Healthcare Professionals: Frequently Asked Questions and Answers

Q: Who is at risk for infection with the virus that causes COVID-19?

A: Currently, those at greatest risk of infection are persons who have had prolonged, unprotected close contact with a patient with symptomatic, confirmed COVID-19 and those who live in or have recently been to areas with sustained transmission. For more information, see Risk Assessment.

Q: Who is at risk for severe disease from COVID-19?

A. The available data are currently insufficient to clearly identify risk factors for severe clinical outcomes. Based on limited data that are available for COVID-19 patients, and data from related coronaviruses such as severe acute respiratory syndrome coronavirus (SARS-CoV) and MERS-CoV, people who may be at risk for more severe outcomes include older adults and persons who have certain underlying chronic medical conditions. Those underlying chronic conditions include chronic lung disease, moderate to severe asthma, cardiac disease with complications, diabetes, or immunocompromising conditions. See also Interim Clinical Guidance for Management of Patients with Confirmed Coronavirus Disease 2019 (COVID-19) and Information for Healthcare Professionals: COVID-19 and Underlying Conditions.

Q: If my patient has one of the underlying medical conditions listed, what is my patient’s risk and what should I tell my patient?

• There is insufficient information on COVID-19 to determine risk for each underlying medical condition. Epidemiologists at CDC are analyzing data around the clock to help us more precisely understand the risks of COVID-19. Information will be shared as soon as it’s available.
• You know your patient – their overall health and how well their conditions are managed. Use your clinical judgement to evaluate on a case by case basis.
• Tell patients with underlying medical conditions that increase their risk of severe illness or poorer outcomes from COVID-19:
  • To stay home as much as possible to reduce their risk of being exposed.
  • Encourage patients to closely follow their care plans for management of their chronic disease, including better glycemic or blood pressure control.
• If possible, work with patients to manage their underlying condition to the best of their ability, including ensuring that patients have sufficient medication and supplies. Encourage all patients, regardless of risk, to:
  • Take steps to protect yourself.
  • Call your healthcare provider if you are sick with a fever, cough, or shortness of breath.
  • Follow CDC travel guidelines and the recommendations of your state and local health officials.
• Fear and anxiety about a disease can feel overwhelming, especially for those who might be at higher risk or are experiencing social isolation, and for healthcare providers that are treating patients at higher risk. Do what you can to take care of your mental health and encourage your patients to do the same.

Q: Are pregnant healthcare personnel at increased risk for adverse outcomes if they care for patients with COVID-19?
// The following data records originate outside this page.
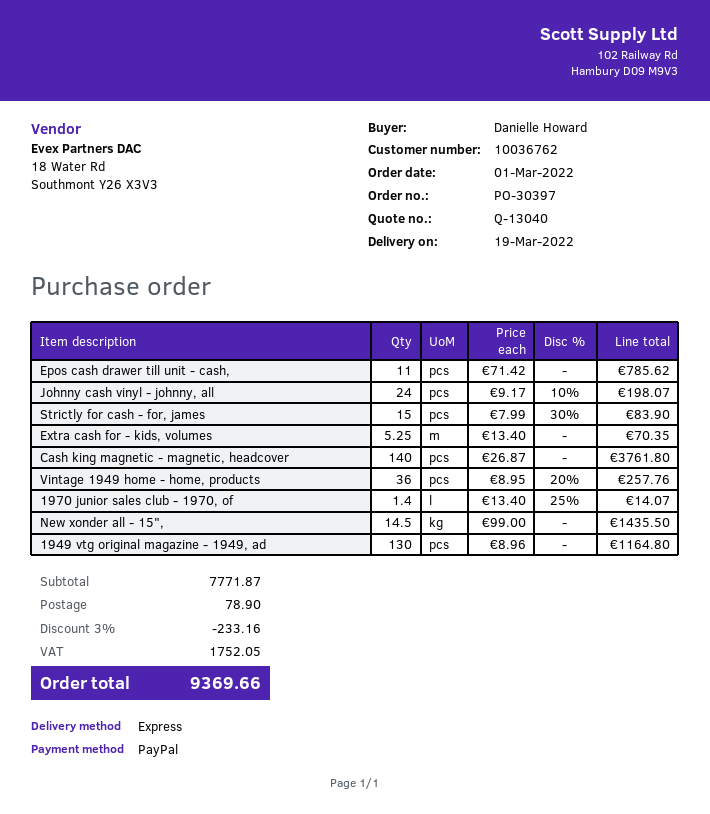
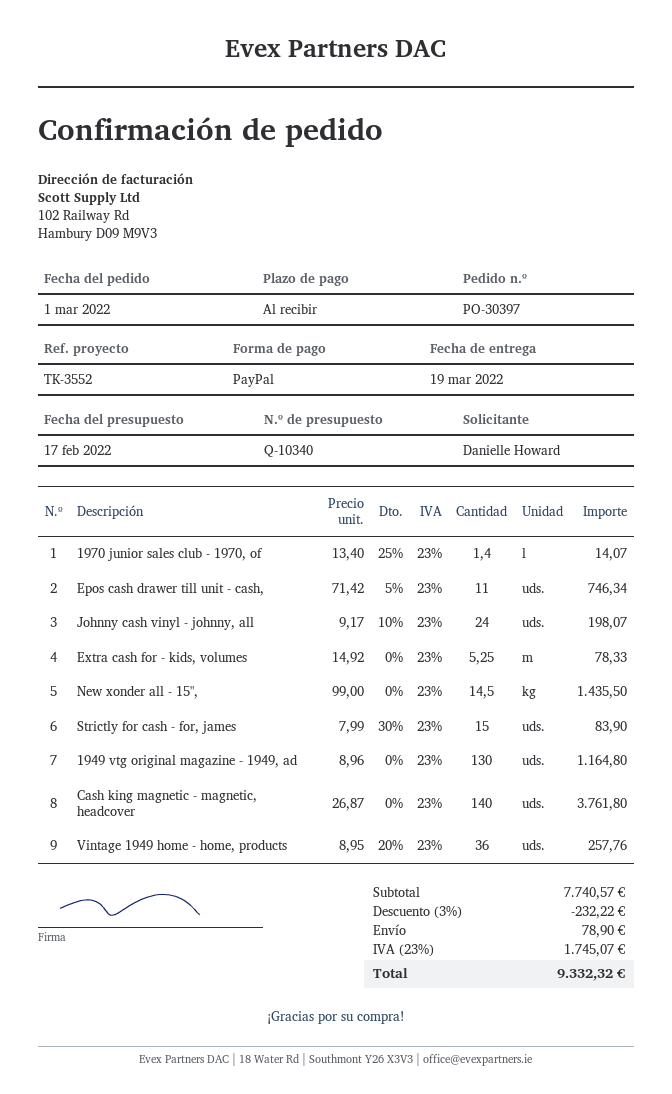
quote number: Q-13040 -> Q-10340
Epos cash drawer till unit - cash,: 11 x 71.42 = 785.62 -> 11 x 71.42 - 5% = 746.34
Extra cash for - kids, volumes: 5.25 x 13.40 = 70.35 -> 5.25 x 14.92 = 78.33
subtotal: 7771.87 -> 7740.57
discount: 3% = 233.16 -> 3% = 232.22
tax: 1752.05 -> 1745.07
total: 9369.66 -> 9332.32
A: Pregnant healthcare personnel (HCP) should follow risk assessment and infection control guidelines for HCP exposed to patients with suspected or confirmed COVID-19. Adherence to recommended infection prevention and control practices is an important part of protecting all HCP in healthcare settings. Information on COVID-19 in pregnancy is very limited; facilities may want to consider limiting exposure of pregnant HCP to patients with confirmed or suspected COVID-19, especially during higher risk procedures (e.g., aerosol-generating procedures) if feasible based on staffing availability.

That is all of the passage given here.